PROMPT ▸
Print every line of the listing below, starting with the line that holds "[482,714,501,727] 76 -> [539,526,565,543] 73" and going on through the line that holds "(312, 956) none", both included, and print nothing else.

DATA ▸
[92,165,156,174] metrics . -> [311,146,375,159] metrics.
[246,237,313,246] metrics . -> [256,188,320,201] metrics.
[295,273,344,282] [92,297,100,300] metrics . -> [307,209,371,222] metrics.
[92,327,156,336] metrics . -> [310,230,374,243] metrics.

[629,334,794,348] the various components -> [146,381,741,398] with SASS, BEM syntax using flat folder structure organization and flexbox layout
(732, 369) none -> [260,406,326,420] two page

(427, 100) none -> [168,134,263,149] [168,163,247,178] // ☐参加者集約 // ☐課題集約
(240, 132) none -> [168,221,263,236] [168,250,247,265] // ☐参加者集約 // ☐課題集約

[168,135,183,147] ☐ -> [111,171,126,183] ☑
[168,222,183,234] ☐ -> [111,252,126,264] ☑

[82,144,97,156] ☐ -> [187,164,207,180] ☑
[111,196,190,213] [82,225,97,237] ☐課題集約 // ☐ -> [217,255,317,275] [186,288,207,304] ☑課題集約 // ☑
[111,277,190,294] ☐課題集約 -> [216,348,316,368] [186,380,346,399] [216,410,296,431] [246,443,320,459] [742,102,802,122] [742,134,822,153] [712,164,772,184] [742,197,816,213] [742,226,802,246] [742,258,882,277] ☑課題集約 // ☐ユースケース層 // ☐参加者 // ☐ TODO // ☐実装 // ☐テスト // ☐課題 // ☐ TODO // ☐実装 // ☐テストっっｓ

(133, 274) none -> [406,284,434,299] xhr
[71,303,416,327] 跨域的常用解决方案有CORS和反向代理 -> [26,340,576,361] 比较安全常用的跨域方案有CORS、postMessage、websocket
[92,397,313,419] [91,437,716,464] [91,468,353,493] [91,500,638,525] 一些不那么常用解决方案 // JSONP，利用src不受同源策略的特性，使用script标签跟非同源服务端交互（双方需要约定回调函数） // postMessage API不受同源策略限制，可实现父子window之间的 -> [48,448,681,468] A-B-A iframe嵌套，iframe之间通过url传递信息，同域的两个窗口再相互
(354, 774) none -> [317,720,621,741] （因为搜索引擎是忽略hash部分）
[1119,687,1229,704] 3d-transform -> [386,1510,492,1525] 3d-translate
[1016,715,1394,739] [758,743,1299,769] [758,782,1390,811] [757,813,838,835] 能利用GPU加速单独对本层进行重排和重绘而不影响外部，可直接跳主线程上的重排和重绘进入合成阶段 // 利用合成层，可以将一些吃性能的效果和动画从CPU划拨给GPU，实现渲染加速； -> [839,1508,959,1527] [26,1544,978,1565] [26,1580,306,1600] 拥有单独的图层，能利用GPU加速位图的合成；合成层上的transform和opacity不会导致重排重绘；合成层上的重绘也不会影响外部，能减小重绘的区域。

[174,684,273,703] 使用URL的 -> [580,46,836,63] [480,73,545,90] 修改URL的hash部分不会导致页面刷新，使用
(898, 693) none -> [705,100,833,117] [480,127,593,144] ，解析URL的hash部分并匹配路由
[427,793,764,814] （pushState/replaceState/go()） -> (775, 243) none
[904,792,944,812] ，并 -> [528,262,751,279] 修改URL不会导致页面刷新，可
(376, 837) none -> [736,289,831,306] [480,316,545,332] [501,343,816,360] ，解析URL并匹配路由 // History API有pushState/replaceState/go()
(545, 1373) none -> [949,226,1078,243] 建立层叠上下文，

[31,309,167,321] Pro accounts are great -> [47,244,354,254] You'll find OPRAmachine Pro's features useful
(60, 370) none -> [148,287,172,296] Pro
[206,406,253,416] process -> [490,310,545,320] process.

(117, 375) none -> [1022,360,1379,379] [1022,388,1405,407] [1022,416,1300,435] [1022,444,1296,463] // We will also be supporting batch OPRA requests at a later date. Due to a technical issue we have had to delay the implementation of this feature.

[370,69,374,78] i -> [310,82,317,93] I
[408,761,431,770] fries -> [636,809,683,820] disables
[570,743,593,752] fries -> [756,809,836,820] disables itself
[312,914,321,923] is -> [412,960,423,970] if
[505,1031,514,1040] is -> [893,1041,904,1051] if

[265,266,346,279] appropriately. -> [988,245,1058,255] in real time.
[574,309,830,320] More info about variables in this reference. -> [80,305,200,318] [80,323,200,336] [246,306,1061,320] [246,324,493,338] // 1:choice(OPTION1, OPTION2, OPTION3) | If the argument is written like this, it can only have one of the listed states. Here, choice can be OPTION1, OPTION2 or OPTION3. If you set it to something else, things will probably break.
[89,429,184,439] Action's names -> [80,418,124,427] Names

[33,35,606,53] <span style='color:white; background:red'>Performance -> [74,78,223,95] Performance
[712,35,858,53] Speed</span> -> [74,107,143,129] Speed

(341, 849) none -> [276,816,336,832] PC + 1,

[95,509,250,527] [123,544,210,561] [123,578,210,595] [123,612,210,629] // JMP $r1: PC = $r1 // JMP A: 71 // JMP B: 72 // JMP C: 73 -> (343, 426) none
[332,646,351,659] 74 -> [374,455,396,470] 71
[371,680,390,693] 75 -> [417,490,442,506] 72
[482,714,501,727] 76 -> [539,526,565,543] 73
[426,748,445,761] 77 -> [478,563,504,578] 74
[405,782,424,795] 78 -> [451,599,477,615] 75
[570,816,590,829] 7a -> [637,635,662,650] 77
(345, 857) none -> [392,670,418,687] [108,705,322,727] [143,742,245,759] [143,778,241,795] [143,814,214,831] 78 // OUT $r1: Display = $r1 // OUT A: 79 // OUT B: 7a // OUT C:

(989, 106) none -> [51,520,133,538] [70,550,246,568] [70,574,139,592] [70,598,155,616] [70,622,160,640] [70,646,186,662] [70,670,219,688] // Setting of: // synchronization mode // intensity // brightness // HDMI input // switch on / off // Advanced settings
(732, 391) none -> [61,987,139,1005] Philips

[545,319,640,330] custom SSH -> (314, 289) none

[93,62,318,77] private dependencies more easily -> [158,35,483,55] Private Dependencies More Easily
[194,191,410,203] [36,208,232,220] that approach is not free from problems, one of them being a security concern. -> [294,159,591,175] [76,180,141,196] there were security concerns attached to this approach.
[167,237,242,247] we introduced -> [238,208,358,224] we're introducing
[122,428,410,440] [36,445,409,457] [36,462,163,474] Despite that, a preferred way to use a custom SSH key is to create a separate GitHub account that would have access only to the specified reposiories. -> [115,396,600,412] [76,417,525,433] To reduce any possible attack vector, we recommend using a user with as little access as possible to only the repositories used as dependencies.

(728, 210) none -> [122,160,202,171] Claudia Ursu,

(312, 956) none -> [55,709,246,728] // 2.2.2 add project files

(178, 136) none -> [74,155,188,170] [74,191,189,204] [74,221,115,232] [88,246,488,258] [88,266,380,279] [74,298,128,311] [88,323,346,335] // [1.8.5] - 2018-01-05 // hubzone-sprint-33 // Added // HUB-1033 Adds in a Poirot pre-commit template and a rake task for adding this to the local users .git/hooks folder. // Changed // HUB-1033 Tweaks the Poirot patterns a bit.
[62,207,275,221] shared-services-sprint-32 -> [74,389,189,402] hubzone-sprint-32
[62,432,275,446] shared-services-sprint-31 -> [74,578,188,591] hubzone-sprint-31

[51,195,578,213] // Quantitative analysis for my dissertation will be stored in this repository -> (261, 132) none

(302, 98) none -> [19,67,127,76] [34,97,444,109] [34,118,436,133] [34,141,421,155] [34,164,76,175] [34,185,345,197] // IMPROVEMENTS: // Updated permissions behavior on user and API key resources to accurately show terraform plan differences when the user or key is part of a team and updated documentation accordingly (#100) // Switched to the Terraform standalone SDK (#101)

PROBLEM SOLUTION ▸
[482,714,501,727] 76 -> [539,526,565,543] 73
[426,748,445,761] 77 -> [478,563,504,578] 74
[405,782,424,795] 78 -> [451,599,477,615] 75
[570,816,590,829] 7a -> [637,635,662,650] 77
(345, 857) none -> [392,670,418,687] [108,705,322,727] [143,742,245,759] [143,778,241,795] [143,814,214,831] 78 // OUT $r1: Display = $r1 // OUT A: 79 // OUT B: 7a // OUT C:

(989, 106) none -> [51,520,133,538] [70,550,246,568] [70,574,139,592] [70,598,155,616] [70,622,160,640] [70,646,186,662] [70,670,219,688] // Setting of: // synchronization mode // intensity // brightness // HDMI input // switch on / off // Advanced settings
(732, 391) none -> [61,987,139,1005] Philips

[545,319,640,330] custom SSH -> (314, 289) none

[93,62,318,77] private dependencies more easily -> [158,35,483,55] Private Dependencies More Easily
[194,191,410,203] [36,208,232,220] that approach is not free from problems, one of them being a security concern. -> [294,159,591,175] [76,180,141,196] there were security concerns attached to this approach.
[167,237,242,247] we introduced -> [238,208,358,224] we're introducing
[122,428,410,440] [36,445,409,457] [36,462,163,474] Despite that, a preferred way to use a custom SSH key is to create a separate GitHub account that would have access only to the specified reposiories. -> [115,396,600,412] [76,417,525,433] To reduce any possible attack vector, we recommend using a user with as little access as possible to only the repositories used as dependencies.

(728, 210) none -> [122,160,202,171] Claudia Ursu,

(312, 956) none -> [55,709,246,728] // 2.2.2 add project files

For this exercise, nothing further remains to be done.